Friday, April 3, 2015

Toolkits for the Mind

When the Japanese computer scientist Yukihiro Matsumoto decided to create Ruby, a programming language that has helped build Twitter, Hulu, and much of the modern Web, he was chasing an idea from a 1966 science fiction novel called Babel-17 by Samuel R. Delany. At the book’s heart is an invented language of the same name that upgrades the minds of all those who speak it. “Babel-17 is such an exact analytical language, it almost assures you technical mastery of any situation you look at,” the protagonist says at one point. With Ruby, Matsumoto wanted the same thing: to reprogram and improve the way programmers think.

It sounds grandiose, but Matsumoto’s isn’t a fringe view. Software developers as a species tend to be convinced that programming languages have a grip on the mind strong enough to change the way you approach problems—even to change which problems you think to solve. It’s how they size up companies, products, their peers: “What language do you use?”

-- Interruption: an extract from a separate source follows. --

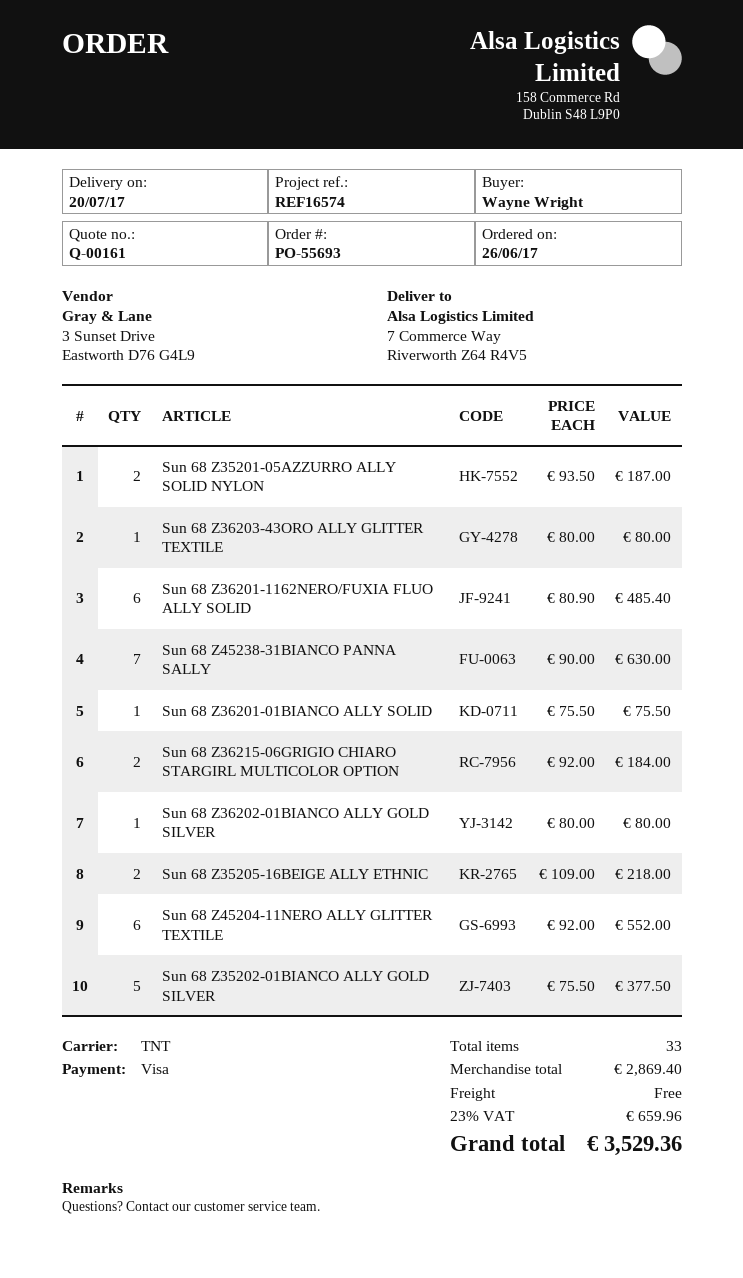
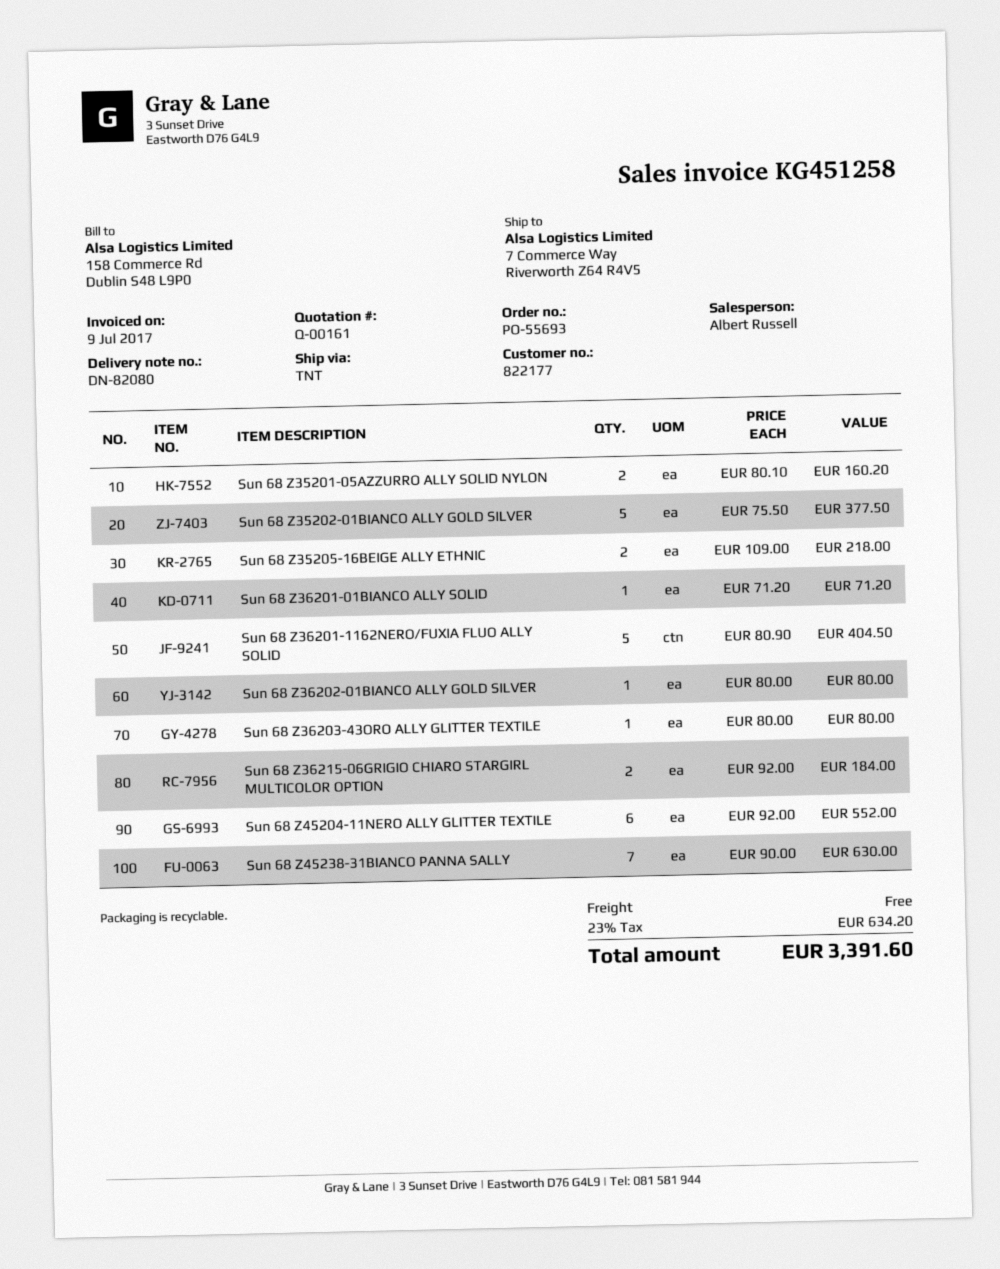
Sun 68 Z35201-05AZZURRO ALLY SOLID NYLON: 2 x 93.50 = 187.00 -> 2 x 80.10 = 160.20
Sun 68 Z36201-1162NERO/FUXIA FLUO ALLY SOLID: 6 x 80.90 = 485.40 -> 5 x 80.90 = 404.50
Sun 68 Z36201-01BIANCO ALLY SOLID: 1 x 75.50 = 75.50 -> 1 x 71.20 = 71.20
tax: 23% = 659.96 -> 23% = 634.20
total: 3529.36 -> 3391.60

That can help outsiders understand the software companies that have become so powerful and valuable, and the products and services that infuse our lives. A decision that seems like the most inside kind of inside baseball—whether someone builds a new thing using, say, Ruby or PHP or C—can suddenly affect us all. If you want to know why Facebook looks and works the way it does and what kinds of things it can do for and to us next, you need to know something about PHP, the programming language Mark Zuckerberg built it with.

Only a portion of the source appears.